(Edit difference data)

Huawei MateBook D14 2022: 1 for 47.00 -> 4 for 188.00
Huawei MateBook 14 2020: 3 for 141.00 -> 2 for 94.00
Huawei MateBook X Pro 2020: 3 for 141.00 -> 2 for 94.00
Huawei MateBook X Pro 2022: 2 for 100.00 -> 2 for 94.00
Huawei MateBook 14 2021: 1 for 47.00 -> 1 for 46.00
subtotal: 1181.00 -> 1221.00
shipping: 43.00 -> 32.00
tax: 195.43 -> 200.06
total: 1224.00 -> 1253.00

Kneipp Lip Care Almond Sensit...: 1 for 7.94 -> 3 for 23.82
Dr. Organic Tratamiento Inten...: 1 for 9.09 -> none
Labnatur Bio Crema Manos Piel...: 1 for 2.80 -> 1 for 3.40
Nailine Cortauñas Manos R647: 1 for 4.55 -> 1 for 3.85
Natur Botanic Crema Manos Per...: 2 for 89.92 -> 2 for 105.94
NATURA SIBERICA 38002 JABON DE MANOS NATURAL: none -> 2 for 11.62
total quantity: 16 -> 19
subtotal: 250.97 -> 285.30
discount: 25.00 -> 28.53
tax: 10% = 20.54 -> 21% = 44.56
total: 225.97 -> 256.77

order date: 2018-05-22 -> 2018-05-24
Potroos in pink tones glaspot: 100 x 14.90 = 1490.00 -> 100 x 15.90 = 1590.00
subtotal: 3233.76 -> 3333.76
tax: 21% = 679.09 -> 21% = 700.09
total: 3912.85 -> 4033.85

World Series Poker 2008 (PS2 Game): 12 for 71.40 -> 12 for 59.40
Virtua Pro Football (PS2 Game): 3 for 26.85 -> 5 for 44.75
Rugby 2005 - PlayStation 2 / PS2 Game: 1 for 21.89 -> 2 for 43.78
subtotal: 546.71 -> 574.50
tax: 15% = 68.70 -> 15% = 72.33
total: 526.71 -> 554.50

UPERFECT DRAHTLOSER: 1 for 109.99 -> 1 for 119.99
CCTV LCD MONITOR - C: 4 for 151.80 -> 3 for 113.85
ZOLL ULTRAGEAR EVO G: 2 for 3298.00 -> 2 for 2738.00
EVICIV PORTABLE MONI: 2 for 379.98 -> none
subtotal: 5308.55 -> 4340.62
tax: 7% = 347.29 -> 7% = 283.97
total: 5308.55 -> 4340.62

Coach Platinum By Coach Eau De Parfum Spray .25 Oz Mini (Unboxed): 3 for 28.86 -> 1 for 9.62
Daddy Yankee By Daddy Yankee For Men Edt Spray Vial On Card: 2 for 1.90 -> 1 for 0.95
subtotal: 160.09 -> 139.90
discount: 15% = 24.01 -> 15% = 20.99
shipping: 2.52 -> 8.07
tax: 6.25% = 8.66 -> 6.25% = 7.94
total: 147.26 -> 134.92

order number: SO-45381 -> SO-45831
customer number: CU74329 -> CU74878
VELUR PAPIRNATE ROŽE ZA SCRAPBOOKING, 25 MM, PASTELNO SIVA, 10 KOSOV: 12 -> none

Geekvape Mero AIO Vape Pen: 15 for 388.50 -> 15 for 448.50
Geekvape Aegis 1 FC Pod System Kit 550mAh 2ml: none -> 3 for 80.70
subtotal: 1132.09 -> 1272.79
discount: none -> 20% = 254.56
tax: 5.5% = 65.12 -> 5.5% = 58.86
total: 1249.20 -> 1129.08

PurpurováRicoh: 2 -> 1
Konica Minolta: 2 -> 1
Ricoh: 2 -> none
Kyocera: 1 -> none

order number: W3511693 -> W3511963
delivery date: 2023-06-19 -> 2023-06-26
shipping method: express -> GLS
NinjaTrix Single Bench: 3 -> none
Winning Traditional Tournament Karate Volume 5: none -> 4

### Work request:
Return, exactly as they stand, the lines from the start of the records above through the line with "tax: 10% = 20.54 -> 21% = 44.56", both ends included, and no other lines.

### Output of the task:
Huawei MateBook D14 2022: 1 for 47.00 -> 4 for 188.00
Huawei MateBook 14 2020: 3 for 141.00 -> 2 for 94.00
Huawei MateBook X Pro 2020: 3 for 141.00 -> 2 for 94.00
Huawei MateBook X Pro 2022: 2 for 100.00 -> 2 for 94.00
Huawei MateBook 14 2021: 1 for 47.00 -> 1 for 46.00
subtotal: 1181.00 -> 1221.00
shipping: 43.00 -> 32.00
tax: 195.43 -> 200.06
total: 1224.00 -> 1253.00

Kneipp Lip Care Almond Sensit...: 1 for 7.94 -> 3 for 23.82
Dr. Organic Tratamiento Inten...: 1 for 9.09 -> none
Labnatur Bio Crema Manos Piel...: 1 for 2.80 -> 1 for 3.40
Nailine Cortauñas Manos R647: 1 for 4.55 -> 1 for 3.85
Natur Botanic Crema Manos Per...: 2 for 89.92 -> 2 for 105.94
NATURA SIBERICA 38002 JABON DE MANOS NATURAL: none -> 2 for 11.62
total quantity: 16 -> 19
subtotal: 250.97 -> 285.30
discount: 25.00 -> 28.53
tax: 10% = 20.54 -> 21% = 44.56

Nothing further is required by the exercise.